As I said, that's just a theoretical. I don't know if it's actually possible
to get something like that working, but since I noticed the method I thought
I'd ask.
If that type of check is not possible then it seems like we should at least be
able to add an "isClosed()" or "isPositioned()" method to the ScanController
that could be used instead of catching the exception. Is there something in
particular that would make such an aproach infeasible?
2) The patch includes the following diff in DiskHashtable:
+ // DERBY-2462: if holdable and scan got closed due
+ // to commit, we need to reopen where we left off
+ if (keepAfterCommit && (SQLState.AM_SCAN_NOT_POSITIONED.
+ substring(0,5).
+ equals(e.getSQLState()))) {
+ scan = openRowConglomerate(tc, rowConglomerateId);
+ scan.positionAtRowLocation(rowloc);
It looks like we first make a call to reopen the scan, then we call
"positionAtRowLocation()". But the javadoc for the latter method (see
ScanController.java) seems to indicate that the reopen happens automatically:
/**
* Positions the scan at row location and locks the row.
* If the scan is not opened, it will be reopened if this is a holdable
* scan and there has not been any operations which causes RowLocations
* to be invalidated.
Is this javadoc correct? If so, then is it necessary to explicitly call
"openRowConglomerate()" in the above diff, or could we get by without it?
Also, the javadoc mentions that "positionAtRowLocation()" locks the row. The
javadoc for ScanController.fetch() doesn't mention anything about locking the
row, but I'm assuming it happens anyway...is that correct? (excuse my ignorance
here). Can you confirm that row locking occurs as expected with these changes?
I have no reason to believe otherwise, just thought I'd ask.
It's worth repeating here that I am not familiar with this area of code and
thus this feedback could be of little-to-no-value, so please keep that in mind.
If any committer out there (including you) wishes to commit these changes as
they are, I would not complain.
On a more concrete level, I verified that the new lang/SpillHash.java test runs
cleanly with your changes and fails with error XSCH6 without them, as expected.

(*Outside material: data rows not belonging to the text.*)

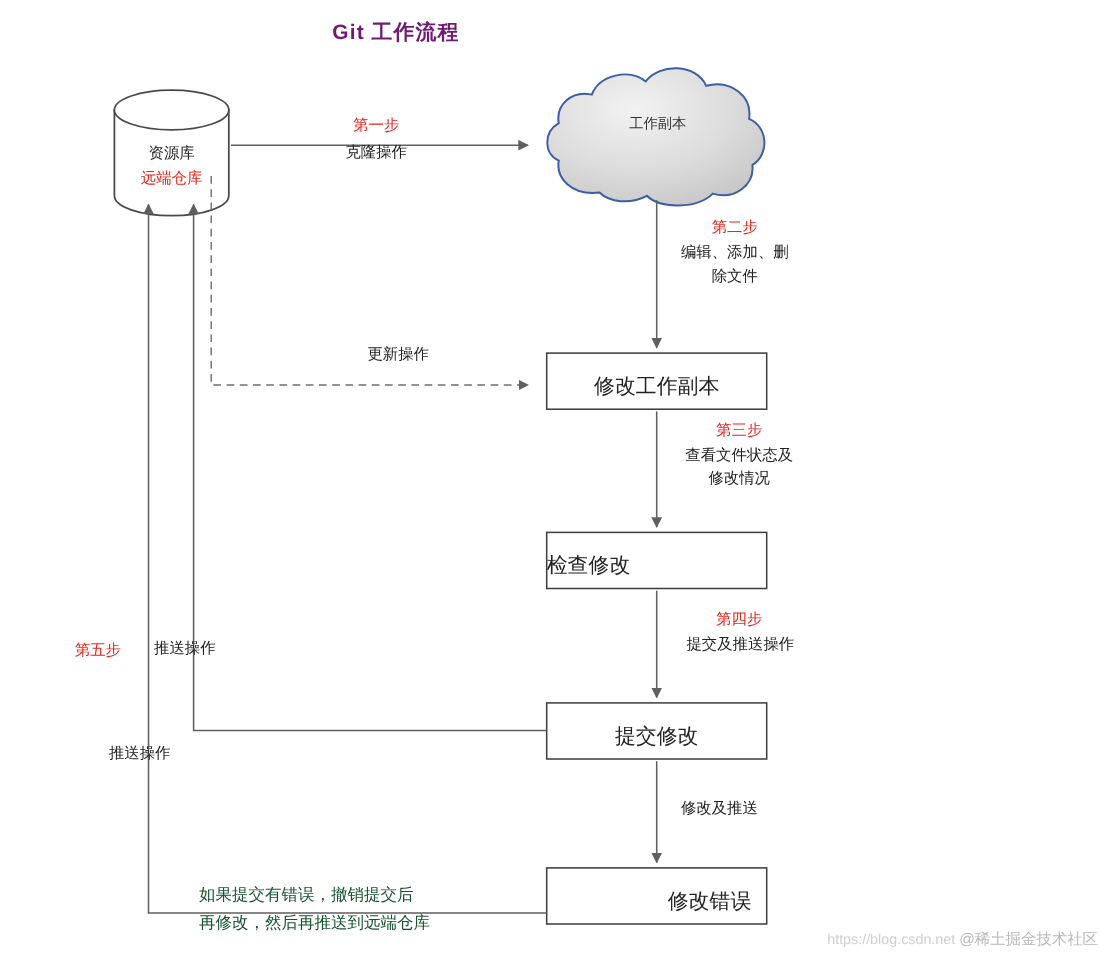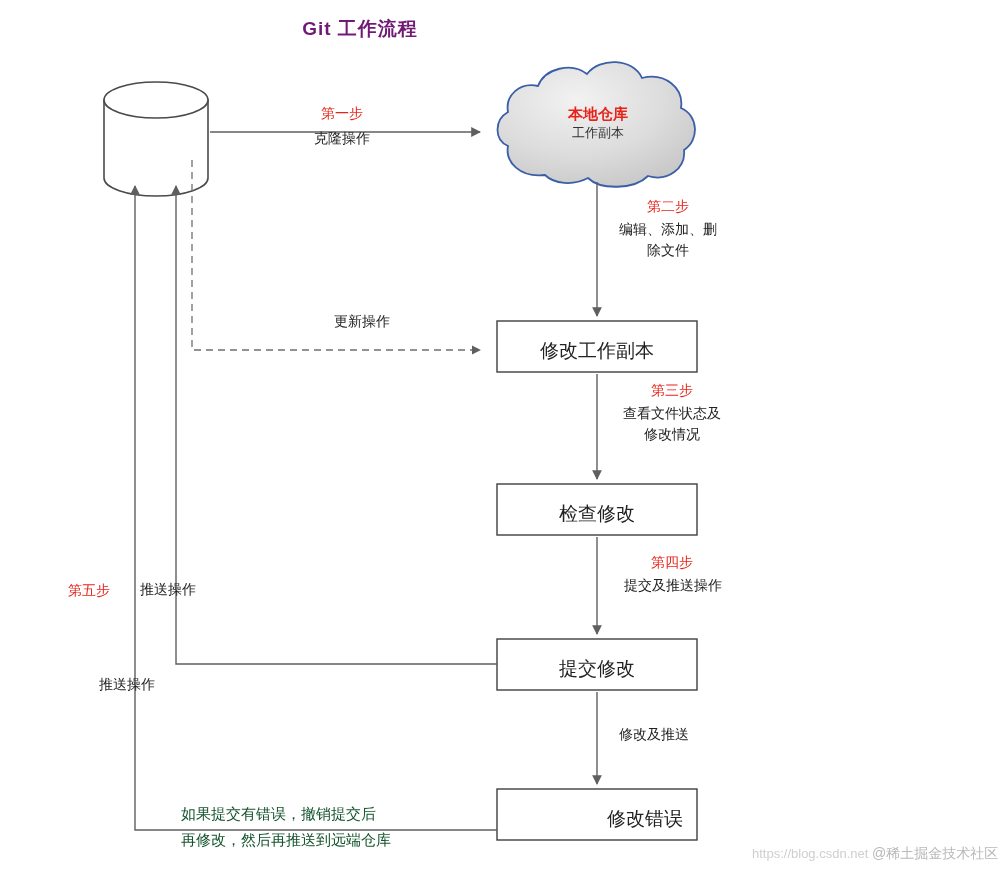"本地仓库" span.t1 { html: <span>本地仓库</span> -> none }
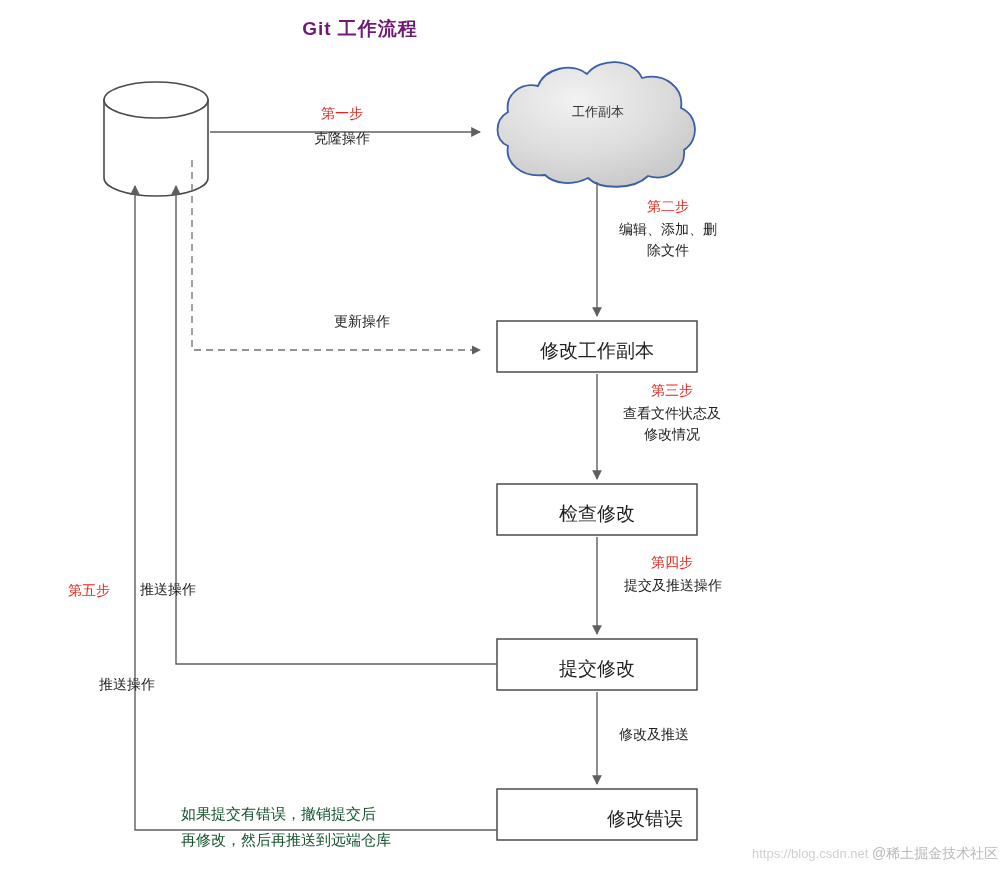"资源库" div.db-text { html: none -> <div> <span>资源库</span> <span>远端仓库</span> </div> }
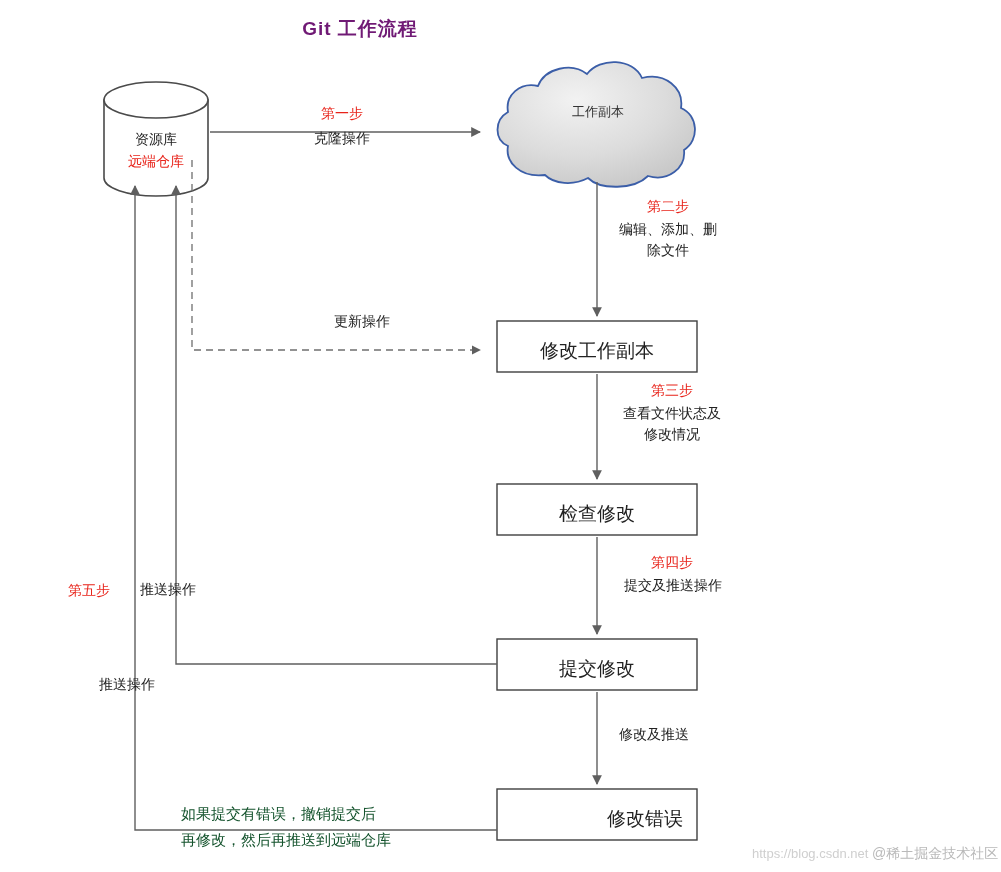"检查修改" div.box-text { text-align: center -> none }
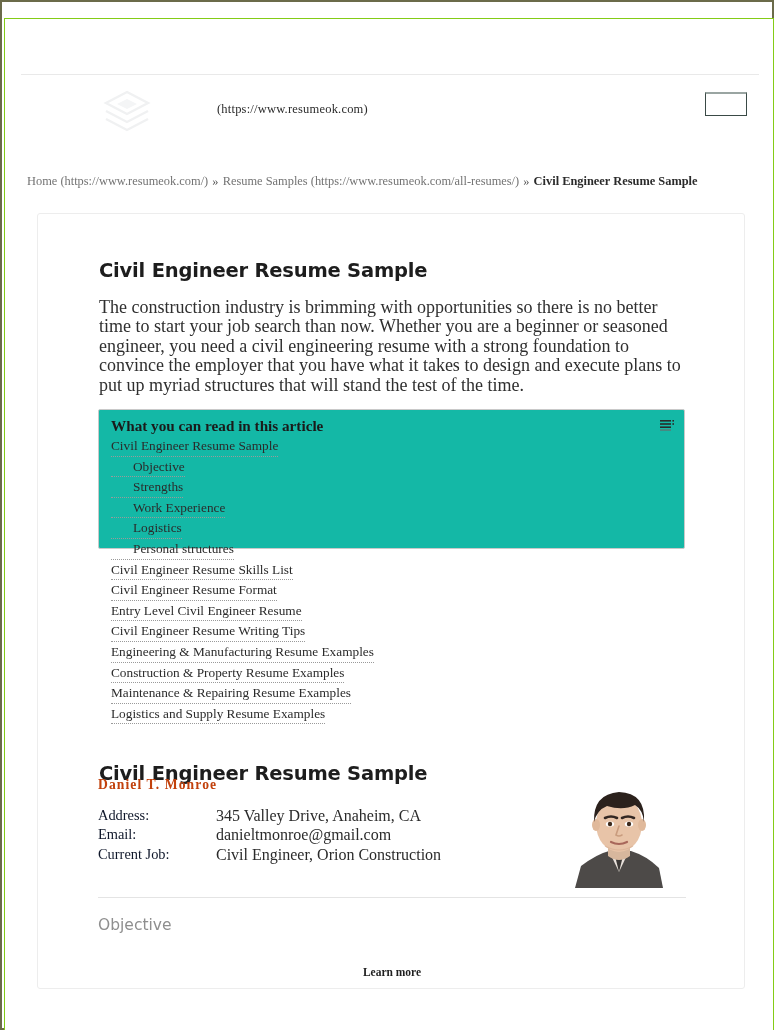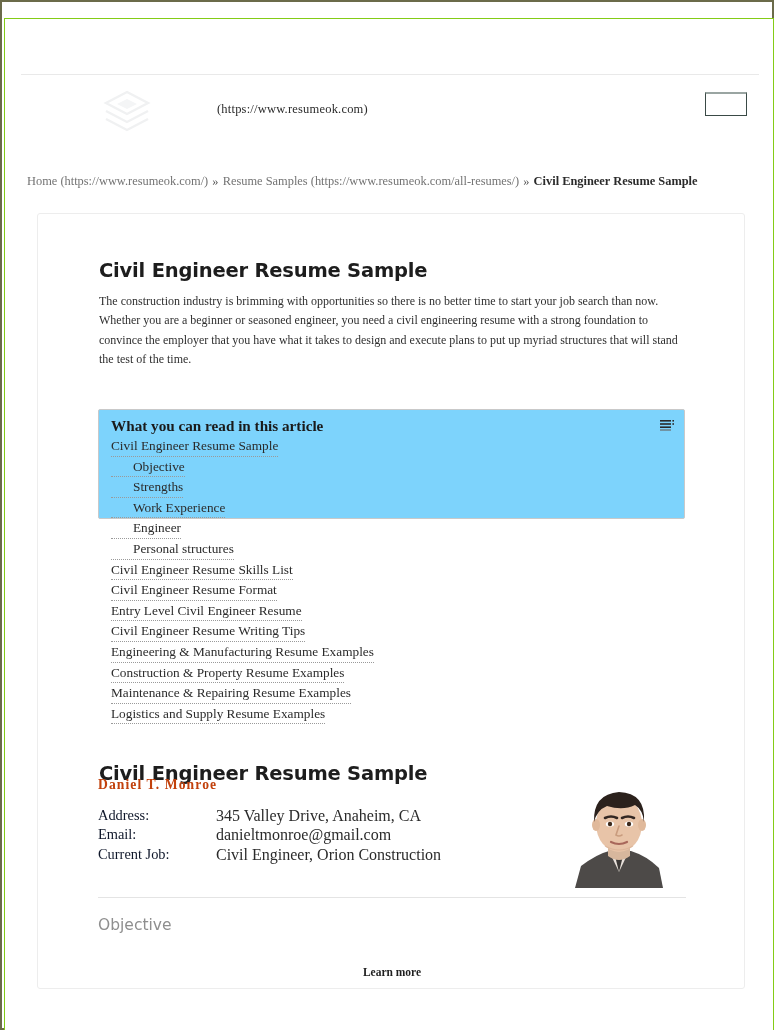"The construction industry is brimming" #intro-paragraph { font-size: 12px -> 18px }
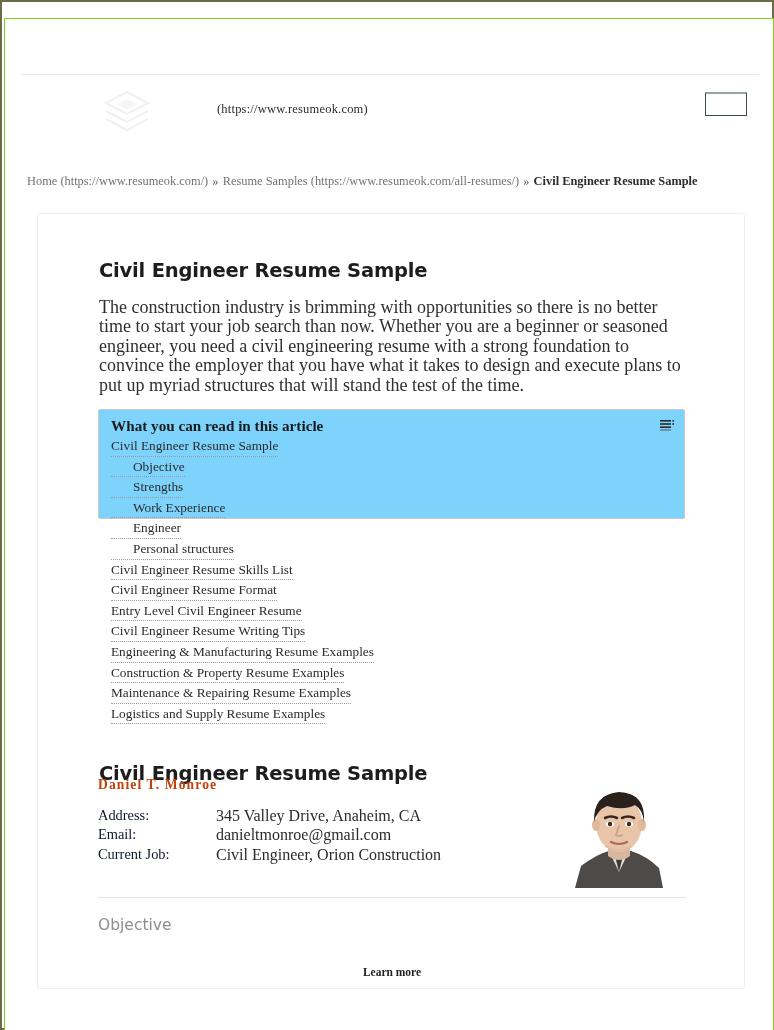"What you can read in" #toc-box { background: #7dd3fc -> #14b8a6; height: 110px -> 140px }
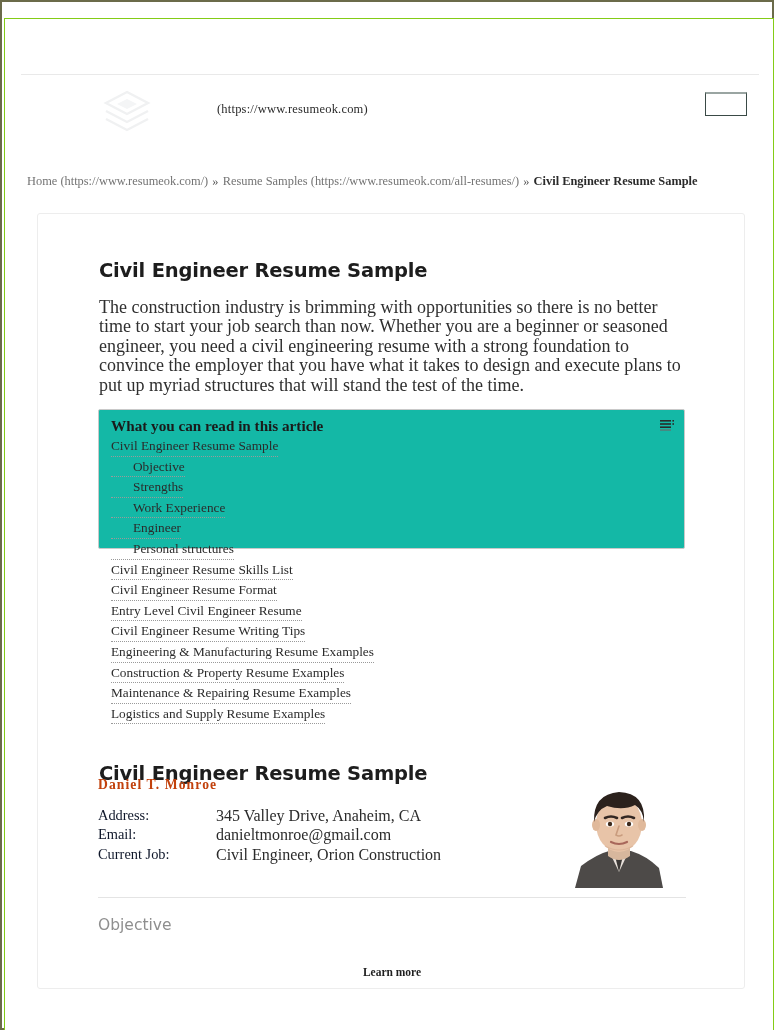"Engineer" a.toc-link { text: Engineer -> Logistics }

So thanks for fixing that test up.
> org.apache.derby.impl.store.access.BackingStoreHashTableFromScan does not
> honor ResultSet holdability
> -----------------------------------------------------------------------------------------------------
>
> Key: DERBY-2462
> URL: https://issues.apache.org/jira/browse/DERBY-2462
> Project: Derby
> Issue Type: Bug
> Components: Store
> Affects Versions: 10.1.1.0, 10.1.2.1, 10.1.3.1, 10.2.1.6, 10.2.2.0
> Environment: Test under Windows Vista, Java 1.4.2_13
> Reporter: Jeff Clary
> Assigned To: Dag H. Wanvik
> Attachments: DERBY-2462-1.diff, DERBY-2462-1.stat, DERBY-2462-2.diff,
> DERBY-2462-2.stat, DerbyHoldabilityTest.java
>
>
> After an unrelated statement on the same connection commits, and after some
> number of successful calls to ResultSet.next(), a subsequent call to
> ResultSet.next() throws an SQLException with a message like: The heap
> container with container id Container(-1, 1173965368428) is closed. This
> seems to be related to the hard-coded passing of false to the super in the
> constructor of
> org.apache.derby.impl.store.access.BackingStoreHashTableFromScan.
> Steps to reproduce:
> 1. Execute a statement on a connection that returns a result set.
> 2. Execute a second statement on the same connection that modifies the
> database and commits.
> 3. Call next() on the first result set until the exception is thrown.
> Note that the number of rows that can be successfully retrieved from the
> result set seems to be related to the amount of data per row. Increasing the
> number of columns in the result set or the length of the columns causes the
> exception to be taken sooner.
> The attached test program demonstrates the issue.